I kept thinking about what I liked and what made me the happiest. I liked science. I liked solving puzzles. I like being around children. What if I could somehow combine all three? Wait a minute, being a doctor uses science and kind of solves puzzles. What if I became a pediatrician?! Eureka! A life plan was born.
And while it sounds like I came upon my career choice somewhat haphazardly, once it clicked into place it felt like something that I had always wanted to do with my life. A theme that had been traveling right along with me through my whole life, only it was floating in the background, just out of sight, waiting for the exact right time to present itself. But once it did, I latched on to it fervently and didn’t let anything stop me. Not getting the lowest score in a class of 100+ students on my first biology test. Not being subjected to a ridiculously confrontational follow-up interview for medical school where I was told that “You don’t come back after failing out of medical school!” Not being rejected the first time from medical school. The one thing that kept me going through all of the ups and downs of applying to and getting through medical school was knowing that I was born to be a pediatrician. For something that came on like a whim, I certainly did not treat it as such.

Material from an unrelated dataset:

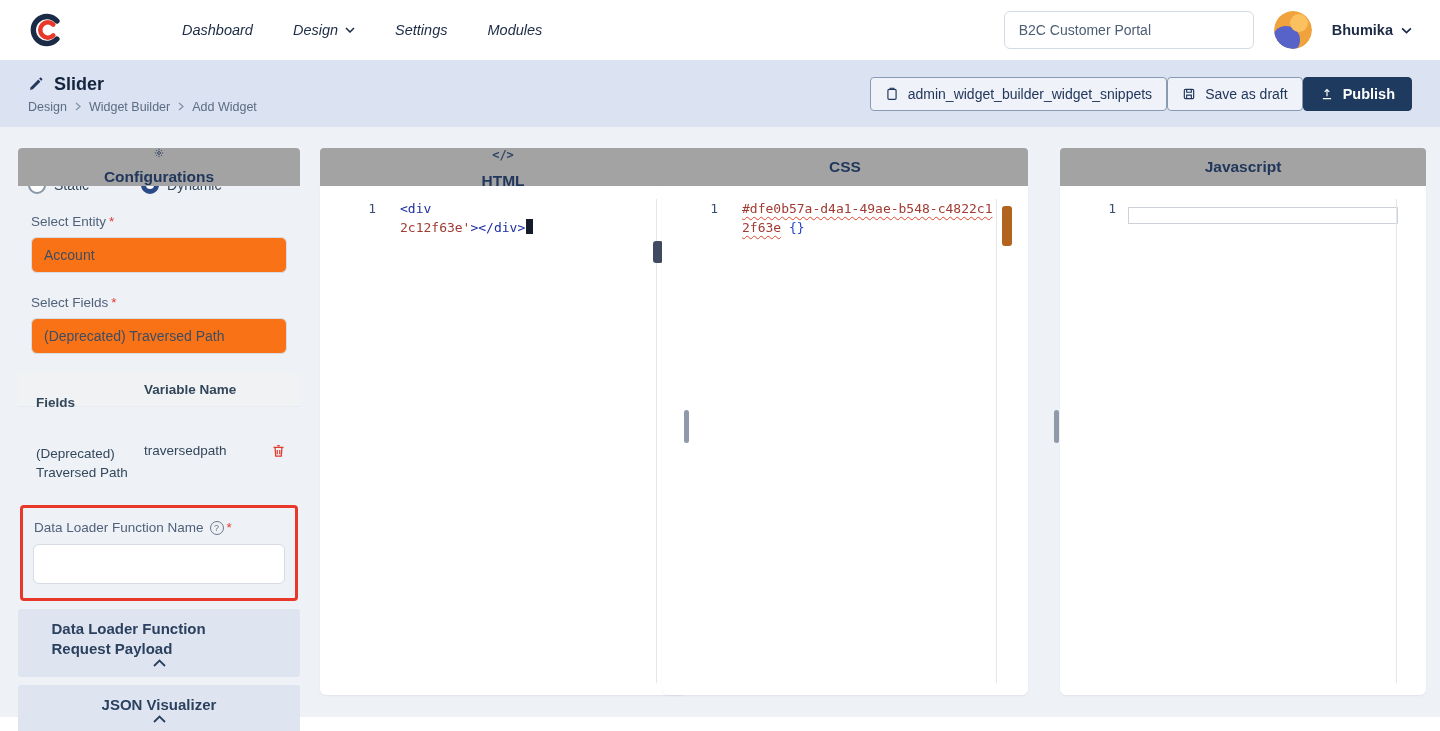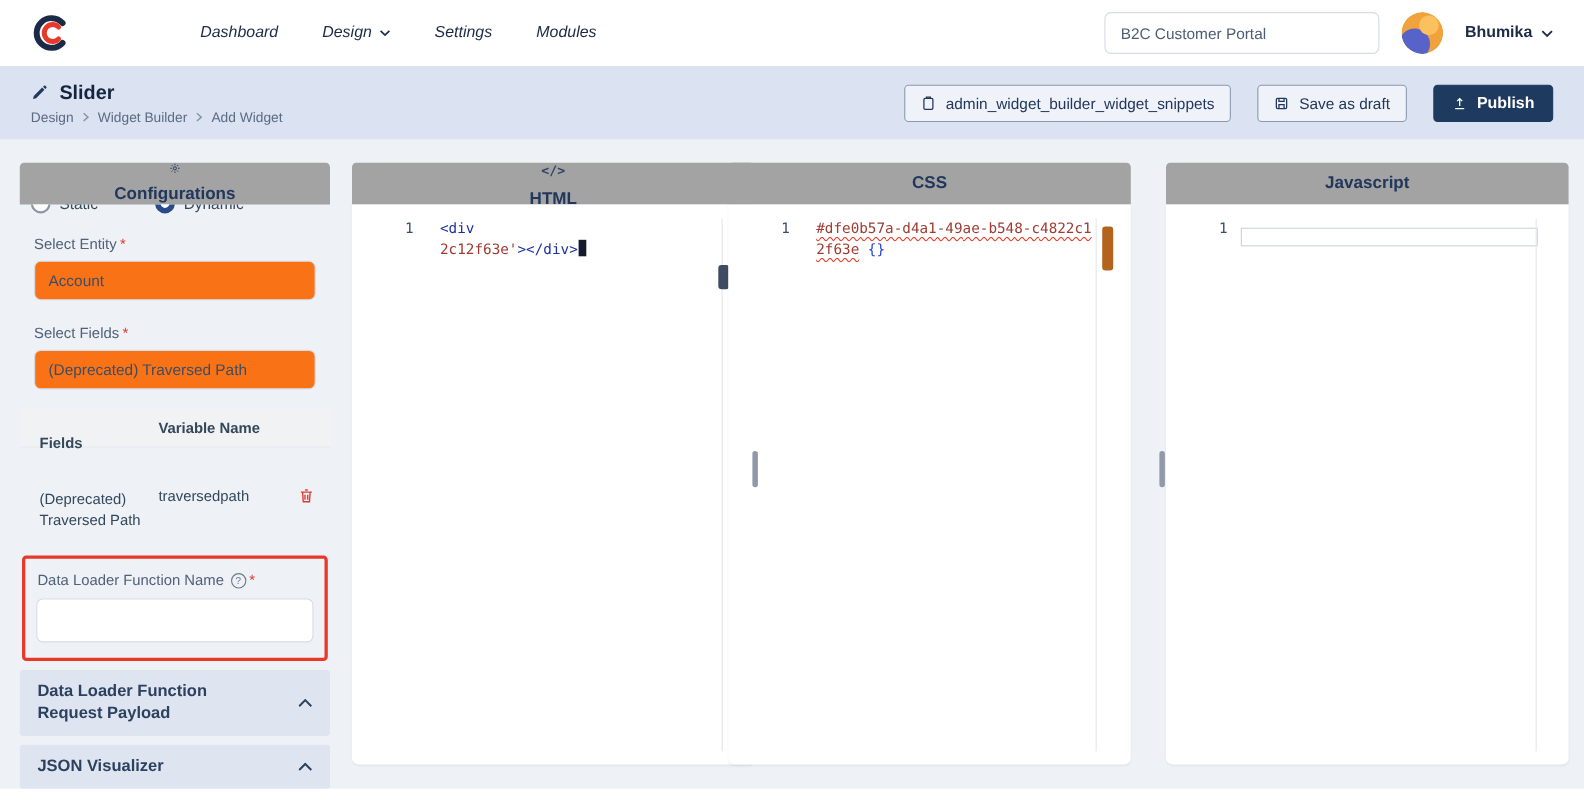"admin_widget_builder_widget_snippets" .header-actions { gap: 24px -> 0 }
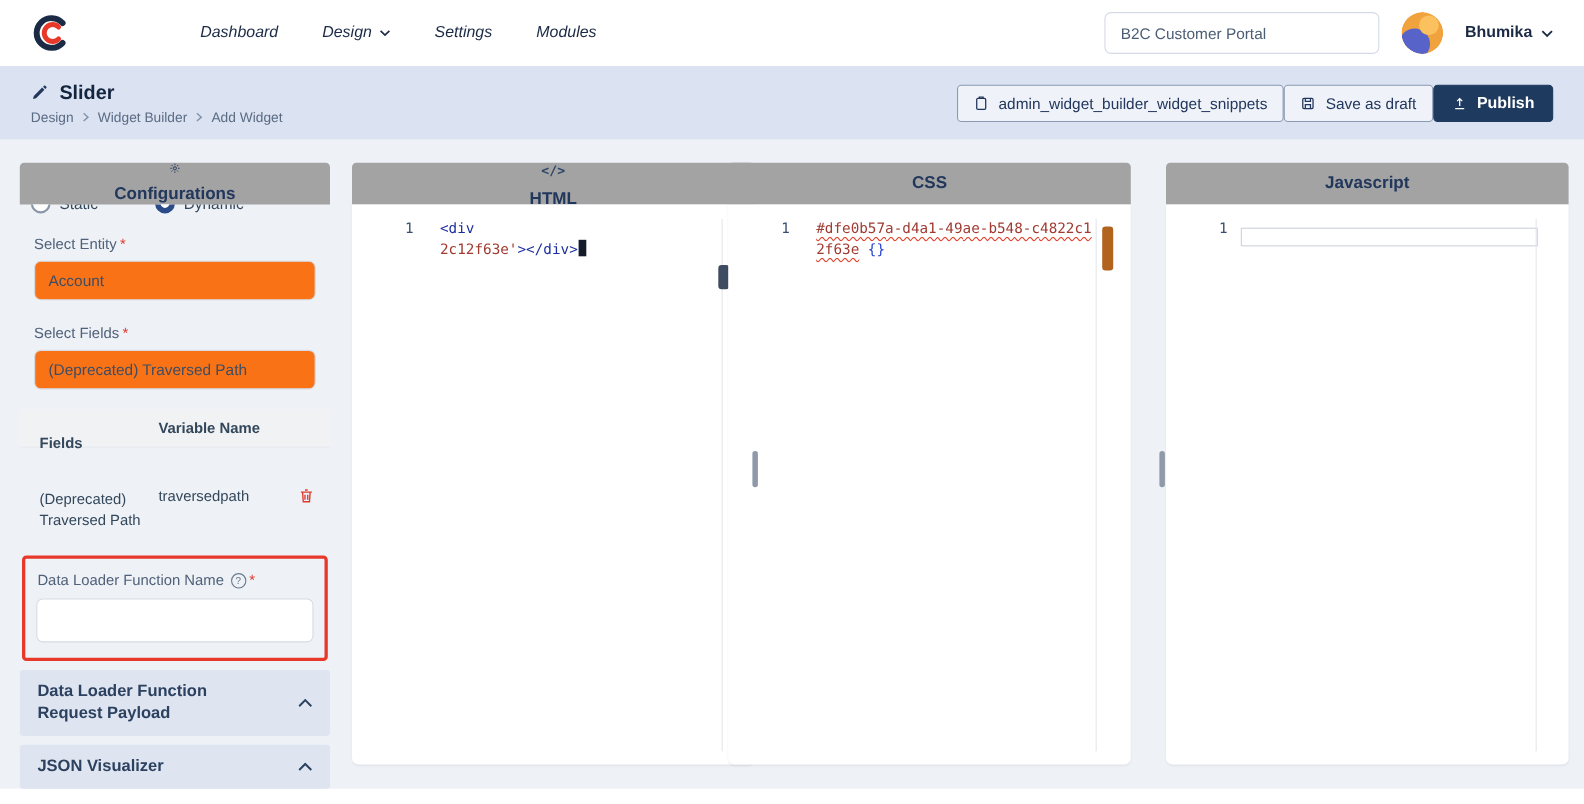"Data Loader Function Request Payload" .cfg-section { flex-direction: none -> column }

Even now, being a pediatrician is just as exciting as my first day of residency. I still love talking directly to the children and trying to impress them with my knowledge of Disney princesses, characters from Cars and other Saturday morning fare. I have to resist the urge to carry around other people’s babies in the newborn nursery and kiss them on the forehead. I look forward to the patients who want nothing more than to hide under the exam table and then sneak attack my legs while I talk to his parents.

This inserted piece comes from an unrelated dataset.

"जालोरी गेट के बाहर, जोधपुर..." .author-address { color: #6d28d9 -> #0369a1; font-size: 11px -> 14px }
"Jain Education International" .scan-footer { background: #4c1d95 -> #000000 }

One of the biggest reasons people say that they could never do what I do is because they could not deal with seeing sick and dying children. And while I don’t dispute that being one of the toughest parts of the job, I will say that I never have seen it that way. As I have mentioned before, for better or worse, I have been able to wall off that part of me and not let it get to me. Part of it has been that I find the good in each situation and try to be a source of comfort and hope for the parents and the child. If a child is going to suffer, or pass away, then at the very least I can make sure that it happens in a way that is as dignified and humane as possible. Luckily, the downsides are few and far between, especially as I get further away from residency and being in critical care areas of the hospital.
I have been very fortunate to have been able to not only figure out what few things in this world I am good at, but I have been also able to figure out how to make this into my career and have it benefit others. And while some days I still dream about what life would have been like as a professional bowler (I fear I would have been more Roy Munson than Ernie McCrackin) or catcher for the Chicago Cubs, I can’t imagine it being any better than life as a pediatrician. Maybe no one will write a television series about us, but at a party we are definitely the ones having the most fun. Especially if there is a bounce house and balloons involved.